EXERCISE DETAILS: In the entries below, locate the line with "Hidden Pocket Belt: 2", then give again that line and all lines after it, exactly, with pictures omitted.

DATA FOR THE TASK:

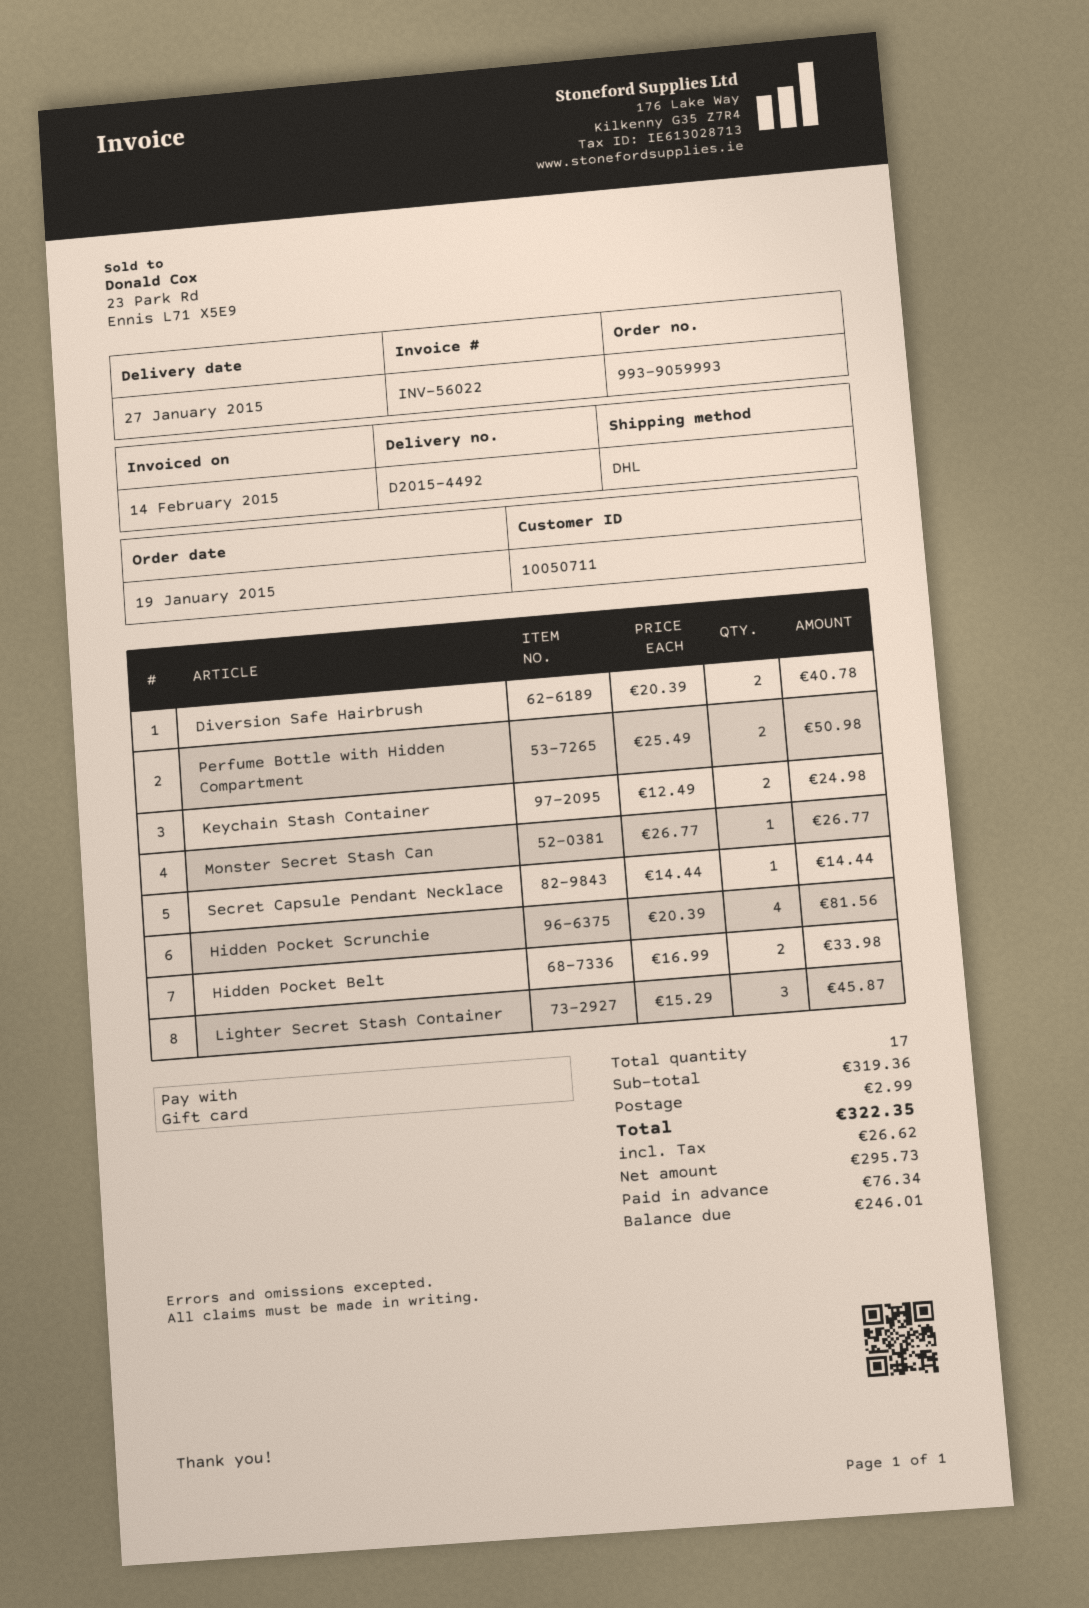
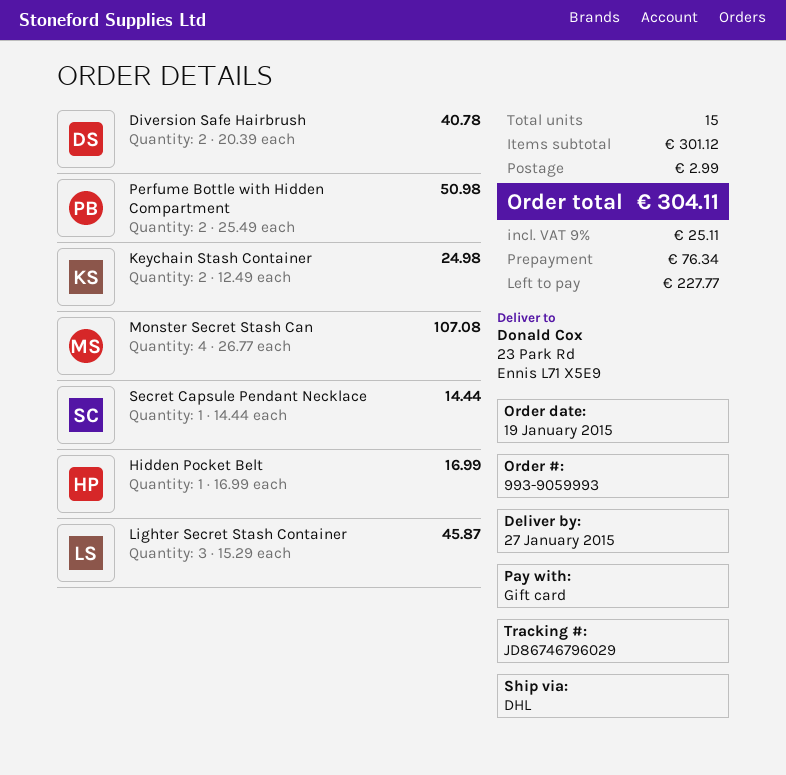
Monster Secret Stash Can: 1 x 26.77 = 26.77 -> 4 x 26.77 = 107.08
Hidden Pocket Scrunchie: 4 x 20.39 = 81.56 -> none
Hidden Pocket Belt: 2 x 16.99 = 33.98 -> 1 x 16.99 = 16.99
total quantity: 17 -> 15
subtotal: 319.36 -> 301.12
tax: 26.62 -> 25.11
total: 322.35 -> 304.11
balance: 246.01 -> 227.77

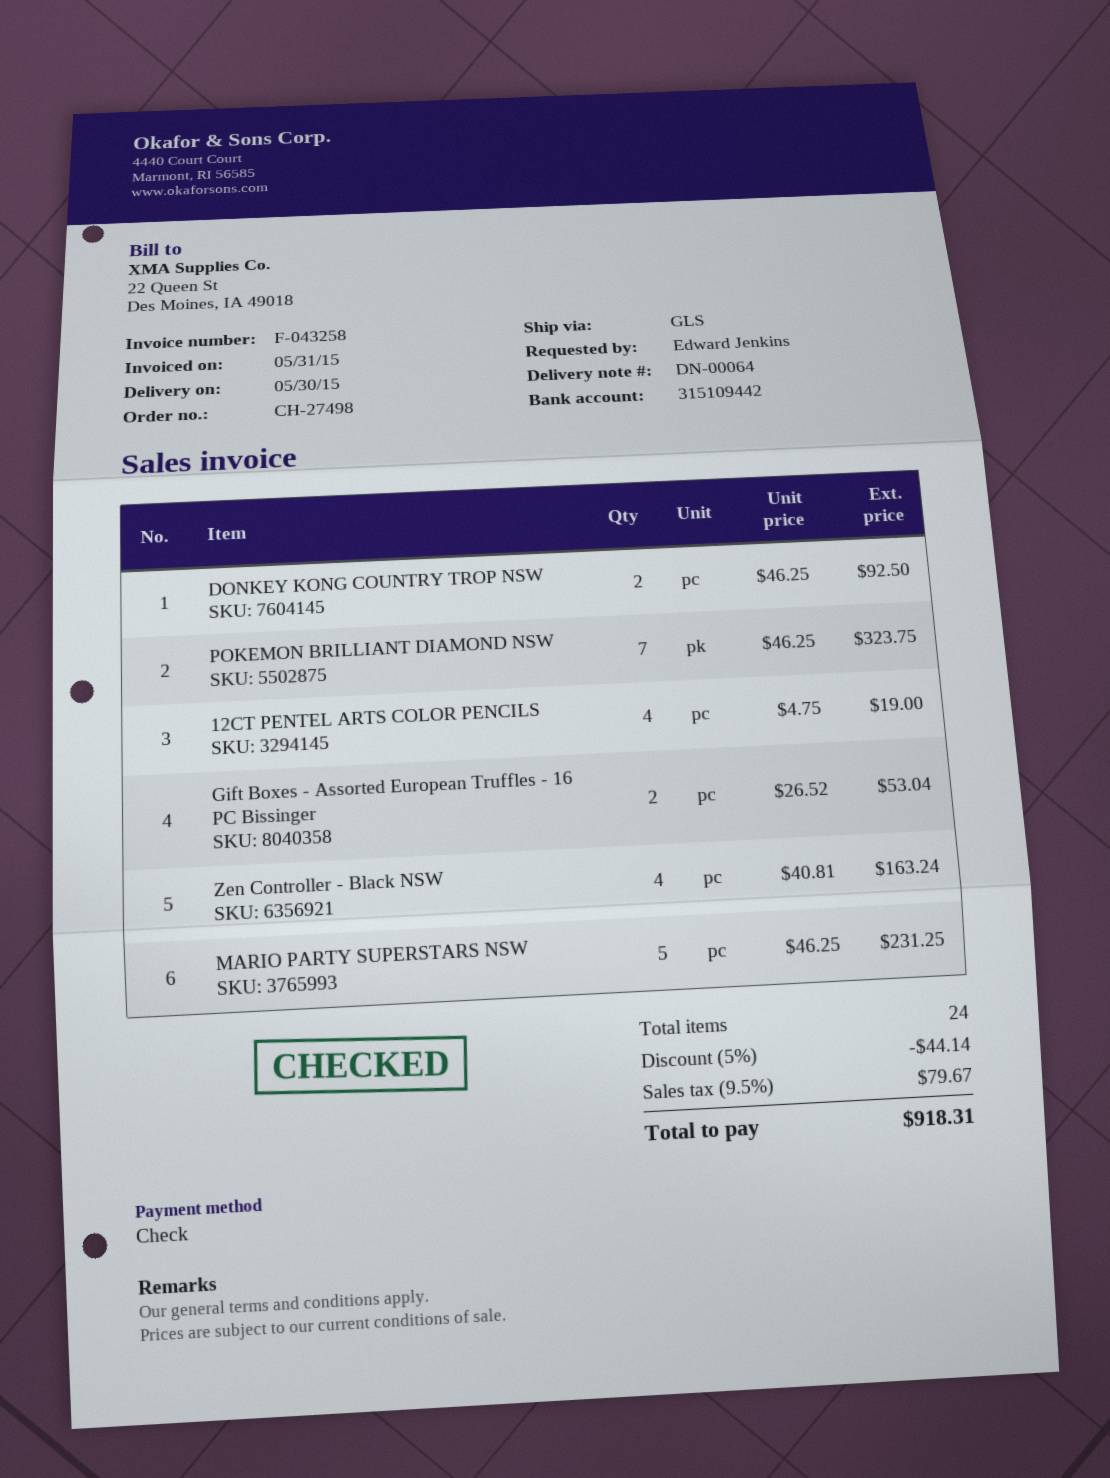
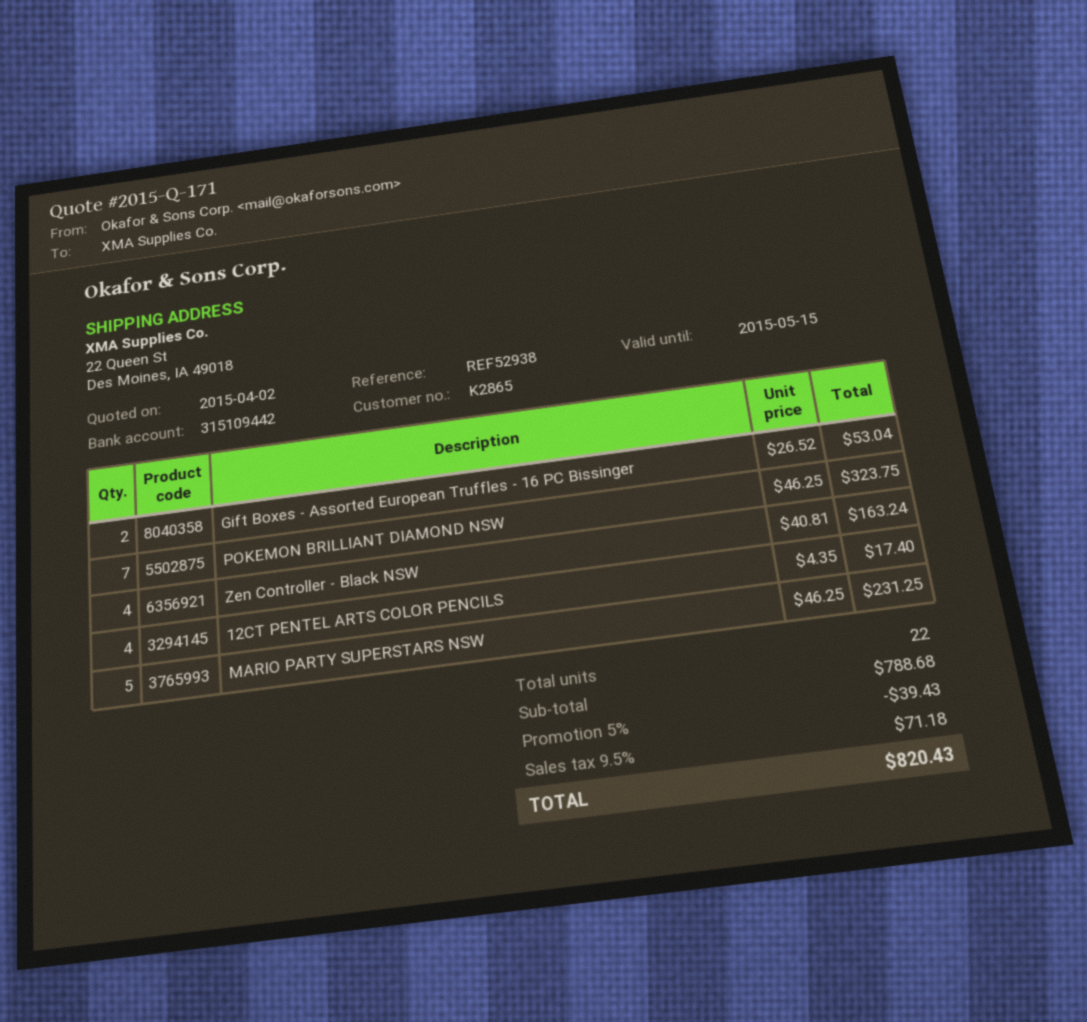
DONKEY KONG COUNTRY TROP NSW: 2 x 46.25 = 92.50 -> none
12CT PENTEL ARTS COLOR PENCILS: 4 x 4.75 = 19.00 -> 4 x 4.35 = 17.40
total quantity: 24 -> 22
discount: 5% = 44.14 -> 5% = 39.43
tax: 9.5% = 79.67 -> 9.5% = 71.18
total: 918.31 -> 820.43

SOLUTION:
Hidden Pocket Belt: 2 x 16.99 = 33.98 -> 1 x 16.99 = 16.99
total quantity: 17 -> 15
subtotal: 319.36 -> 301.12
tax: 26.62 -> 25.11
total: 322.35 -> 304.11
balance: 246.01 -> 227.77

DONKEY KONG COUNTRY TROP NSW: 2 x 46.25 = 92.50 -> none
12CT PENTEL ARTS COLOR PENCILS: 4 x 4.75 = 19.00 -> 4 x 4.35 = 17.40
total quantity: 24 -> 22
discount: 5% = 44.14 -> 5% = 39.43
tax: 9.5% = 79.67 -> 9.5% = 71.18
total: 918.31 -> 820.43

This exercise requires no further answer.